__Work order__:
When you transcribe the data below, reproduce every line exactly and leave each picture out.

(User interface change data)
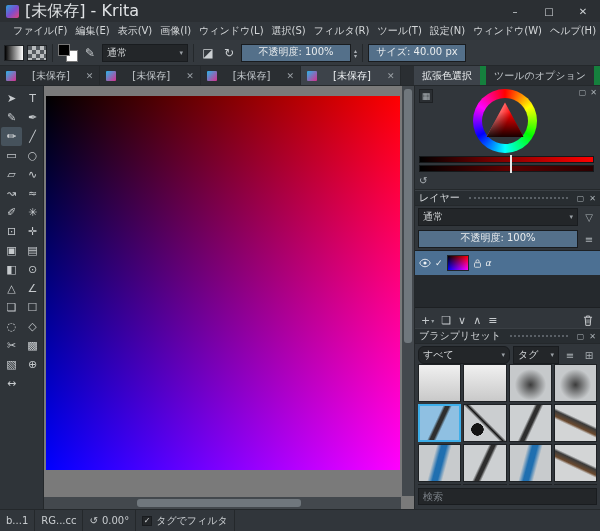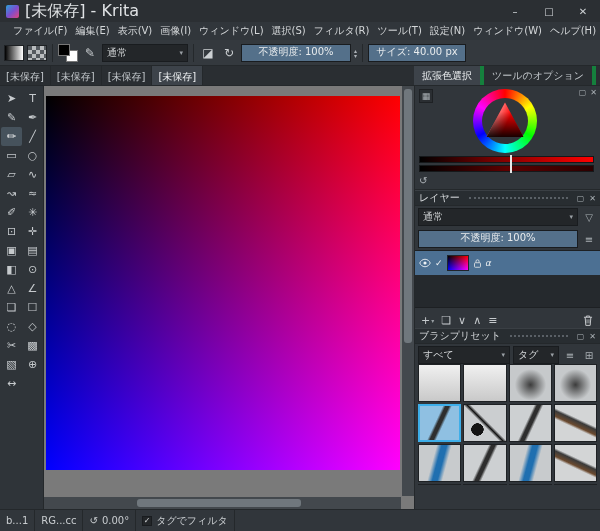--- a/index.html
+++ b/index.html
@@ -51,8 +51,8 @@
   .tabsrow { position:absolute; top:66px; left:0; right:0; height:20px; background:#2a2e32;
              border-bottom:1px solid #24282b; display:flex; }
   .doc-tabs { display:flex; width:414px; }
-  .tab { display:flex; align-items:center; gap:4px; padding:0 6px; font-size:10px;
-         background:#2a2e32; border-right:1px solid #24282b; color:#c3c8cc; white-space:nowrap;flex-direction:column; }
+  .tab { display:flex; align-items:center; gap:16px; padding:0 6px; font-size:10px;
+         background:#2a2e32; border-right:1px solid #24282b; color:#c3c8cc; white-space:nowrap; }
   .tab.active { background:#3d434a; color:#eef1f3; }
   .tab-icon { width:10px; height:10px; border-radius:1px;
               background:linear-gradient(135deg,#2ab4e8,#d8308f); }

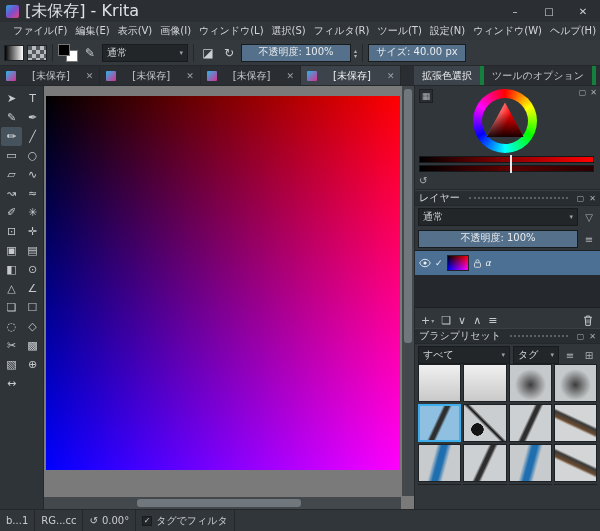--- a/index.html
+++ b/index.html
@@ -59,7 +59,7 @@
   .tab-close { font-size:9px; color:#9aa0a5; }
   .dock-tabs { display:flex; flex:1; }
   .dock-tab { padding:0 8px; display:flex; align-items:center; font-size:10px;
-              background:#2a2e32; border-right:4px solid #15803d; color:#c3c8cc; white-space:nowrap; }
+              background:#2a2e32; border-right:6px solid #15803d; color:#c3c8cc; white-space:nowrap; }
   .dock-tab.active { background:#3d434a; color:#eef1f3; }
 
   

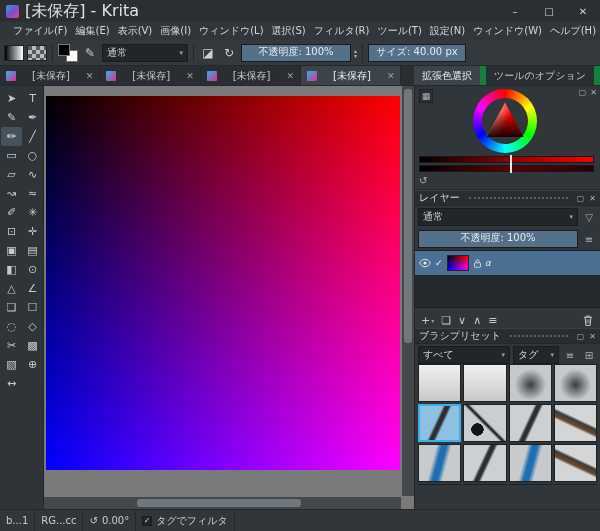--- a/index.html
+++ b/index.html
@@ -129,7 +129,7 @@
 
   .brush-dock { position:absolute; top:242px; left:0; right:0; bottom:0; }
   .brow { display:flex; align-items:center; gap:3px; padding:2px 3px; }
-  .brow .combo.all { flex:1; }
+  .brow .combo.all { flex:1;border-radius:6px; }
   .brow .combo.tag { width:46px; }
   .preset-grid { position:absolute; left:3px; right:3px; top:36px; bottom:24px; overflow:hidden;
                  display:grid; grid-template-columns:repeat(4,1fr); grid-auto-rows:38px; gap:2px; }

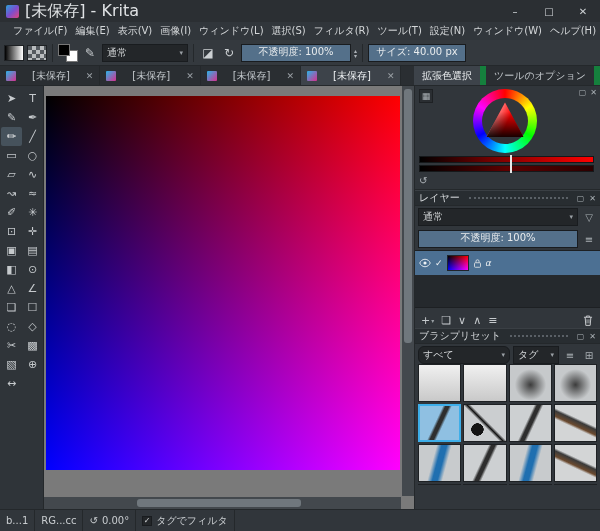--- a/index.html
+++ b/index.html
@@ -408,6 +408,9 @@
           <div class="preset p-nib"></div>
           <div class="preset p-pencil"></div>
         </div>
+      <div class="search-row">
+        <input type="text" placeholder="検索" style="">
+      </div>
     </div>
   </div>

__Task output__:
--- a/index.html
+++ b/index.html
@@ -51,8 +51,8 @@
   .tabsrow { position:absolute; top:66px; left:0; right:0; height:20px; background:#2a2e32;
              border-bottom:1px solid #24282b; display:flex; }
   .doc-tabs { display:flex; width:414px; }
-  .tab { display:flex; align-items:center; gap:4px; padding:0 6px; font-size:10px;
-         background:#2a2e32; border-right:1px solid #24282b; color:#c3c8cc; white-space:nowrap;flex-direction:column; }
+  .tab { display:flex; align-items:center; gap:16px; padding:0 6px; font-size:10px;
+         background:#2a2e32; border-right:1px solid #24282b; color:#c3c8cc; white-space:nowrap; }
   .tab.active { background:#3d434a; color:#eef1f3; }
   .tab-icon { width:10px; height:10px; border-radius:1px;
               background:linear-gradient(135deg,#2ab4e8,#d8308f); }

--- a/index.html
+++ b/index.html
@@ -59,7 +59,7 @@
   .tab-close { font-size:9px; color:#9aa0a5; }
   .dock-tabs { display:flex; flex:1; }
   .dock-tab { padding:0 8px; display:flex; align-items:center; font-size:10px;
-              background:#2a2e32; border-right:4px solid #15803d; color:#c3c8cc; white-space:nowrap; }
+              background:#2a2e32; border-right:6px solid #15803d; color:#c3c8cc; white-space:nowrap; }
   .dock-tab.active { background:#3d434a; color:#eef1f3; }
 
   

--- a/index.html
+++ b/index.html
@@ -129,7 +129,7 @@
 
   .brush-dock { position:absolute; top:242px; left:0; right:0; bottom:0; }
   .brow { display:flex; align-items:center; gap:3px; padding:2px 3px; }
-  .brow .combo.all { flex:1; }
+  .brow .combo.all { flex:1;border-radius:6px; }
   .brow .combo.tag { width:46px; }
   .preset-grid { position:absolute; left:3px; right:3px; top:36px; bottom:24px; overflow:hidden;
                  display:grid; grid-template-columns:repeat(4,1fr); grid-auto-rows:38px; gap:2px; }

--- a/index.html
+++ b/index.html
@@ -408,6 +408,9 @@
           <div class="preset p-nib"></div>
           <div class="preset p-pencil"></div>
         </div>
+      <div class="search-row">
+        <input type="text" placeholder="検索" style="">
+      </div>
     </div>
   </div>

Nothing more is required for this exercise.